Don't include any picture when you restate the data word for word.

(PROVIDED DATA Opens)

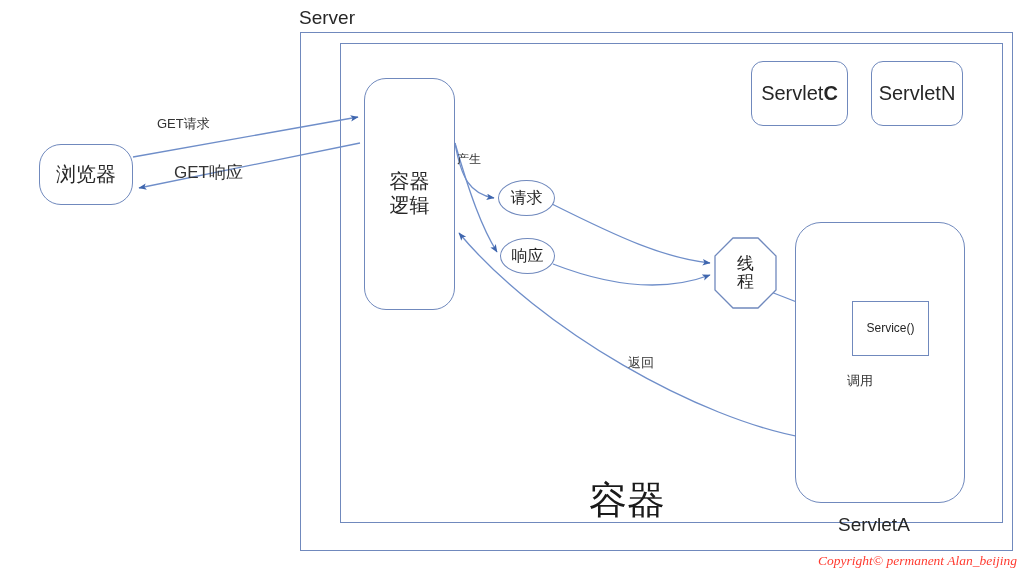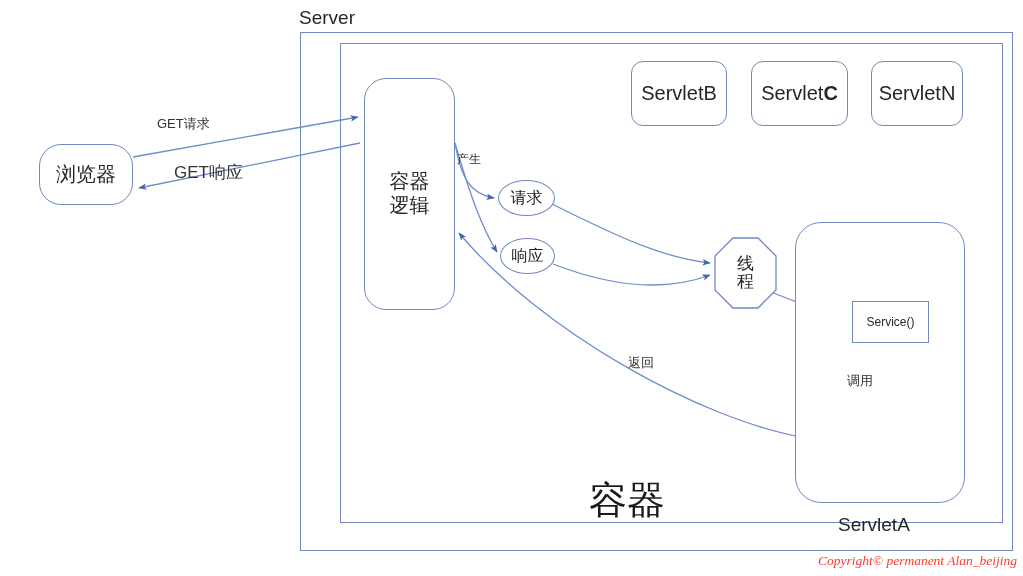--- a/index.html
+++ b/index.html
@@ -66,21 +66,21 @@
   #browser {
     left: 39px; top: 144px; width: 94px; height: 61px;
     font-size: 20px;
   }
   #servletB { left: 631px; top: 61px; width: 96px; height: 65px; font-size: 20px; }
   #servletC { left: 751px; top: 61px; width: 97px; height: 65px; font-size: 20px; }
   #servletN { left: 871px; top: 61px; width: 92px; height: 65px; font-size: 20px; }
   #servletC .bold-c { font-weight: bold; }
   #req-ellipse { left: 498px; top: 180px; width: 57px; height: 36px; font-size: 16px; }
   #resp-ellipse { left: 500px; top: 238px; width: 55px; height: 36px; font-size: 16px; }
-  #service-box { left: 852px; top: 301px; width: 77px; height: 42px; font-size: 12px; }
+  #service-box { left: 852px; top: 301px; width: 77px; height: 55px; font-size: 12px; }
   #servletA {
     left: 795px; top: 222px; width: 170px; height: 281px;
     border-radius: 26px;
   }
   #thread-text {
     position: absolute;
     left: 715px; top: 238px; width: 61px; height: 70px;
     display: flex; align-items: center; justify-content: center;
     font-size: 17px; color: #262626; line-height: 1.05; text-align: center;
   }
@@ -140,23 +140,20 @@
     <span>浏览器</span>
   </div>
 
   <div class="node big-round" id="container-logic">
     <div>
       <span class="stack-line">容器</span>
       <span class="stack-line">逻辑</span>
     </div>
   </div>
 
-  <div class="node round-rect" id="servletB">
-    <span>ServletB</span>
-  </div>
   <div class="node round-rect" id="servletC">
     <span><span>Servlet</span><span class="bold-c">C</span></span>
   </div>
   <div class="node round-rect" id="servletN">
     <span>ServletN</span>
   </div>
 
   <div class="node ellipse-node" id="req-ellipse">
     <span>请求</span>
   </div>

(PROVIDED DATA Closes)

TASK ANSWER ::
--- a/index.html
+++ b/index.html
@@ -66,21 +66,21 @@
   #browser {
     left: 39px; top: 144px; width: 94px; height: 61px;
     font-size: 20px;
   }
   #servletB { left: 631px; top: 61px; width: 96px; height: 65px; font-size: 20px; }
   #servletC { left: 751px; top: 61px; width: 97px; height: 65px; font-size: 20px; }
   #servletN { left: 871px; top: 61px; width: 92px; height: 65px; font-size: 20px; }
   #servletC .bold-c { font-weight: bold; }
   #req-ellipse { left: 498px; top: 180px; width: 57px; height: 36px; font-size: 16px; }
   #resp-ellipse { left: 500px; top: 238px; width: 55px; height: 36px; font-size: 16px; }
-  #service-box { left: 852px; top: 301px; width: 77px; height: 42px; font-size: 12px; }
+  #service-box { left: 852px; top: 301px; width: 77px; height: 55px; font-size: 12px; }
   #servletA {
     left: 795px; top: 222px; width: 170px; height: 281px;
     border-radius: 26px;
   }
   #thread-text {
     position: absolute;
     left: 715px; top: 238px; width: 61px; height: 70px;
     display: flex; align-items: center; justify-content: center;
     font-size: 17px; color: #262626; line-height: 1.05; text-align: center;
   }
@@ -140,23 +140,20 @@
     <span>浏览器</span>
   </div>
 
   <div class="node big-round" id="container-logic">
     <div>
       <span class="stack-line">容器</span>
       <span class="stack-line">逻辑</span>
     </div>
   </div>
 
-  <div class="node round-rect" id="servletB">
-    <span>ServletB</span>
-  </div>
   <div class="node round-rect" id="servletC">
     <span><span>Servlet</span><span class="bold-c">C</span></span>
   </div>
   <div class="node round-rect" id="servletN">
     <span>ServletN</span>
   </div>
 
   <div class="node ellipse-node" id="req-ellipse">
     <span>请求</span>
   </div>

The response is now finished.